Data for the task
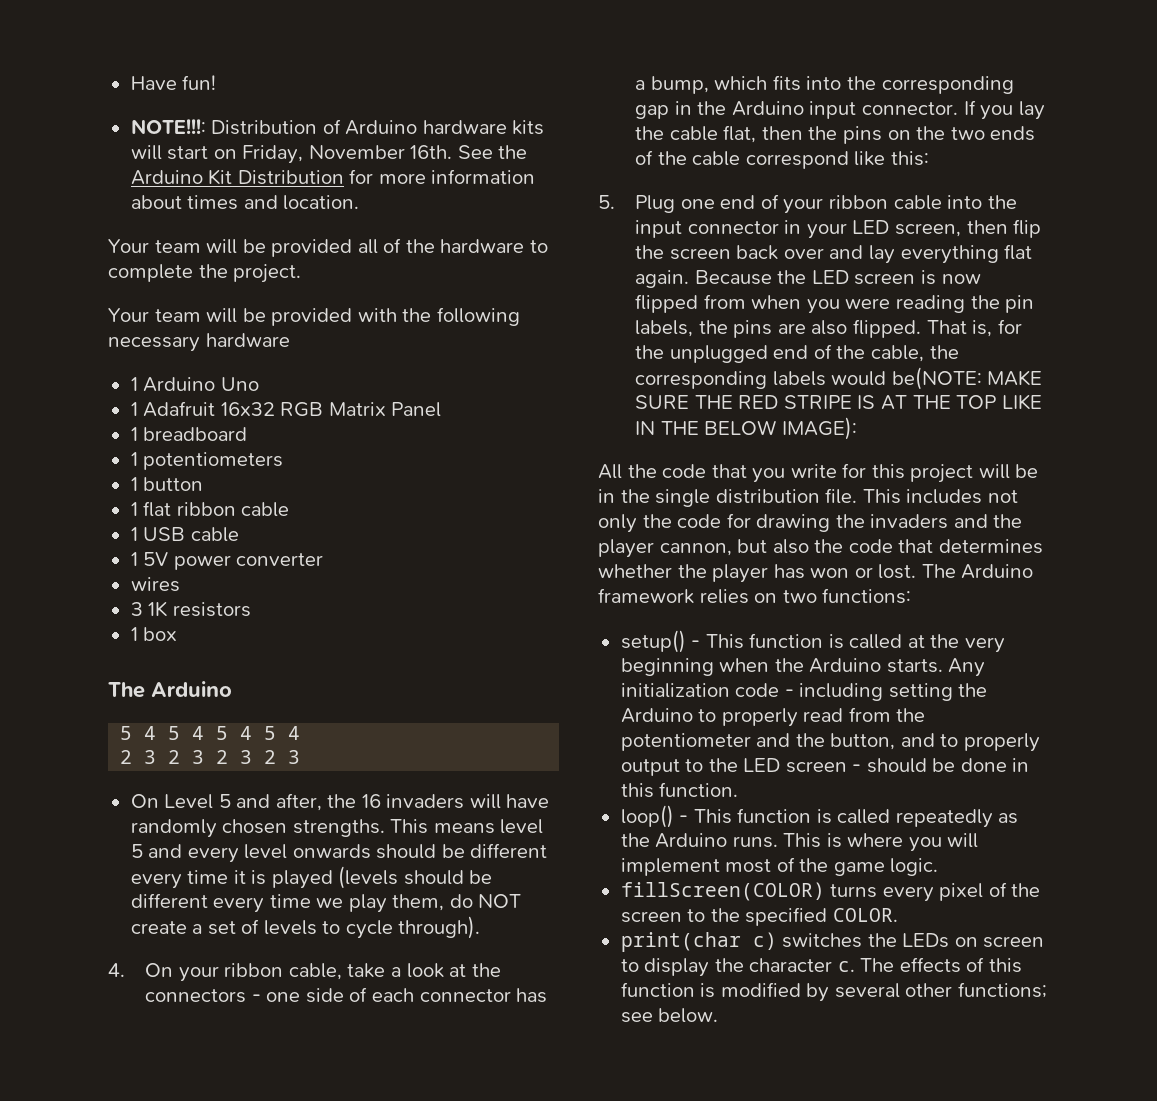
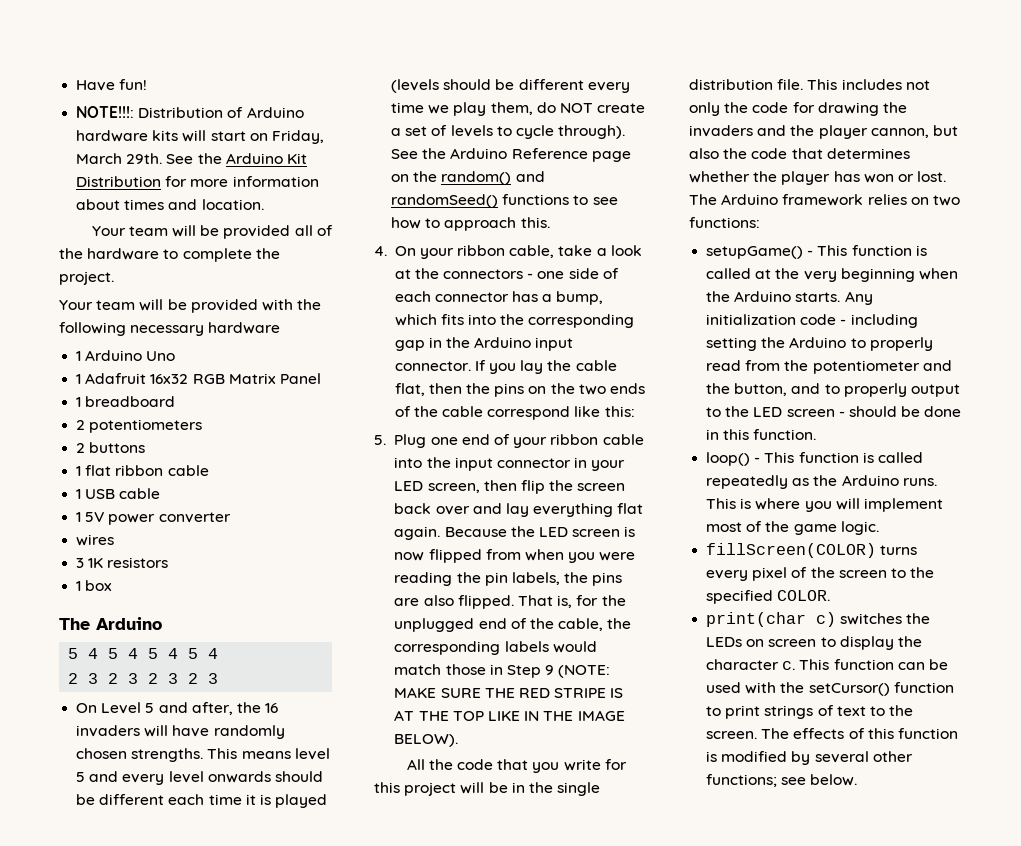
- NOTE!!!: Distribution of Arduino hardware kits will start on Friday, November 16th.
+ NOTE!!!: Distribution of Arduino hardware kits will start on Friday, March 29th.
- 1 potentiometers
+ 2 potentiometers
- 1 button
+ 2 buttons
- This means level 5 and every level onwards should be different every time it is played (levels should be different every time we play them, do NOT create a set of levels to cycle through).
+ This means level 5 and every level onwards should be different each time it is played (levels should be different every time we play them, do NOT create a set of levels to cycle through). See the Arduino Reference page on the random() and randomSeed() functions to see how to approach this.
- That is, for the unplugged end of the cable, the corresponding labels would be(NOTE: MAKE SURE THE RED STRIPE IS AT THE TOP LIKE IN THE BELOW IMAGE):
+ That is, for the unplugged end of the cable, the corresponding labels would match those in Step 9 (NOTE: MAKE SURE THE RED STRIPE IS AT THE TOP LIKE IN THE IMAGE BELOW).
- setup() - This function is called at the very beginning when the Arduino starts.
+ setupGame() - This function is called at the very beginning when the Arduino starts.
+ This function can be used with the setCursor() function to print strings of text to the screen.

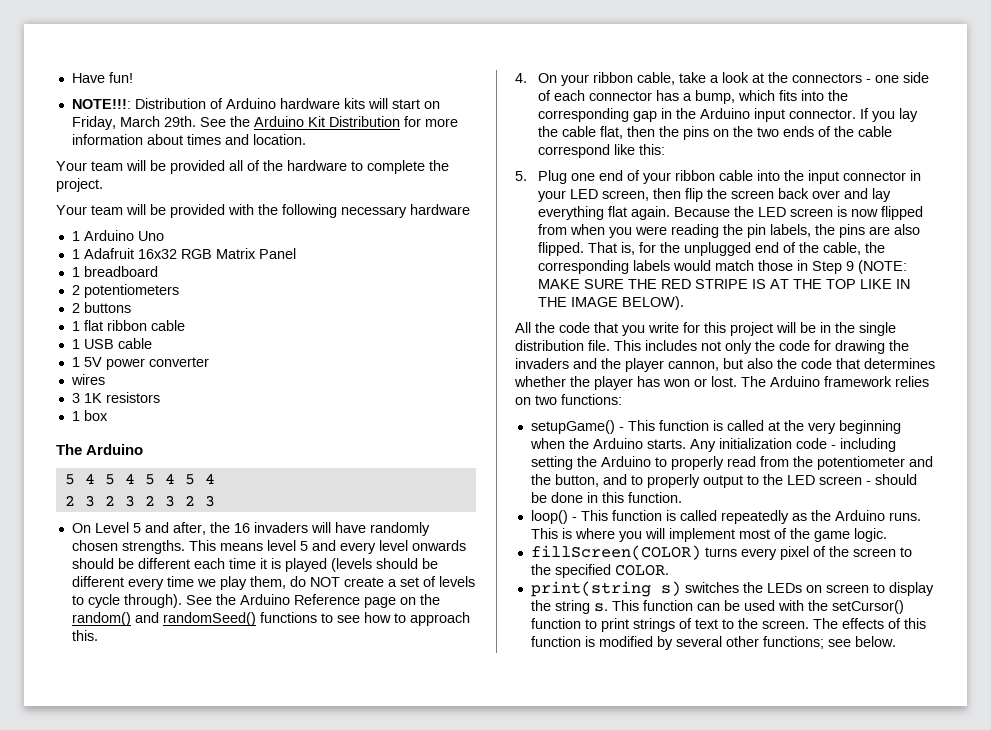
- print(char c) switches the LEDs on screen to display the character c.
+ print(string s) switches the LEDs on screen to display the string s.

Work to be completed
Output the data exactly, pictures omitted.

Answer space
- NOTE!!!: Distribution of Arduino hardware kits will start on Friday, November 16th.
+ NOTE!!!: Distribution of Arduino hardware kits will start on Friday, March 29th.
- 1 potentiometers
+ 2 potentiometers
- 1 button
+ 2 buttons
- This means level 5 and every level onwards should be different every time it is played (levels should be different every time we play them, do NOT create a set of levels to cycle through).
+ This means level 5 and every level onwards should be different each time it is played (levels should be different every time we play them, do NOT create a set of levels to cycle through). See the Arduino Reference page on the random() and randomSeed() functions to see how to approach this.
- That is, for the unplugged end of the cable, the corresponding labels would be(NOTE: MAKE SURE THE RED STRIPE IS AT THE TOP LIKE IN THE BELOW IMAGE):
+ That is, for the unplugged end of the cable, the corresponding labels would match those in Step 9 (NOTE: MAKE SURE THE RED STRIPE IS AT THE TOP LIKE IN THE IMAGE BELOW).
- setup() - This function is called at the very beginning when the Arduino starts.
+ setupGame() - This function is called at the very beginning when the Arduino starts.
+ This function can be used with the setCursor() function to print strings of text to the screen.

- print(char c) switches the LEDs on screen to display the character c.
+ print(string s) switches the LEDs on screen to display the string s.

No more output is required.